- [Given data]

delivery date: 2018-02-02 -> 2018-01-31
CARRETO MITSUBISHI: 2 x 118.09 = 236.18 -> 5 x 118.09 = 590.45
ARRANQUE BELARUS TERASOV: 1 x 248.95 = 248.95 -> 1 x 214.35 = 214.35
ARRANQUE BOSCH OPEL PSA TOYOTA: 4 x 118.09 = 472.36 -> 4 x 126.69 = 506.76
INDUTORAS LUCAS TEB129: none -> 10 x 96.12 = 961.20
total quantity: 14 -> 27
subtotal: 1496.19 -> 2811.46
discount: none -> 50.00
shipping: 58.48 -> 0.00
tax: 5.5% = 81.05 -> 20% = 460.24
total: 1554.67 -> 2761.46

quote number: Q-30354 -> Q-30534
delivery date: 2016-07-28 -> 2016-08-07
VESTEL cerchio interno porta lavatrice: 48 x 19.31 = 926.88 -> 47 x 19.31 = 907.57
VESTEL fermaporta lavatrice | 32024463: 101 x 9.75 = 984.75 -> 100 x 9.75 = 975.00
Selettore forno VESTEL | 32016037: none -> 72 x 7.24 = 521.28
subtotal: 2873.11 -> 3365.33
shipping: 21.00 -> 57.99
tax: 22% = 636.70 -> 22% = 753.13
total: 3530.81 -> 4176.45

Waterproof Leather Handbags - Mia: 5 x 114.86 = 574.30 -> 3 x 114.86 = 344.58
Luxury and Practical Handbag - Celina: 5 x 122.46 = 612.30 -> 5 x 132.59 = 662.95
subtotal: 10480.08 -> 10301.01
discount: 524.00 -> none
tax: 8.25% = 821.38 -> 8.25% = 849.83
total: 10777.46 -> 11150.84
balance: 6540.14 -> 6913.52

- [Task to carry out] Go to the line holding "Waterproof Leather Handbags" in the entries above and return it, along with every line after it, exactly as written.

- [Completed task]
Waterproof Leather Handbags - Mia: 5 x 114.86 = 574.30 -> 3 x 114.86 = 344.58
Luxury and Practical Handbag - Celina: 5 x 122.46 = 612.30 -> 5 x 132.59 = 662.95
subtotal: 10480.08 -> 10301.01
discount: 524.00 -> none
tax: 8.25% = 821.38 -> 8.25% = 849.83
total: 10777.46 -> 11150.84
balance: 6540.14 -> 6913.52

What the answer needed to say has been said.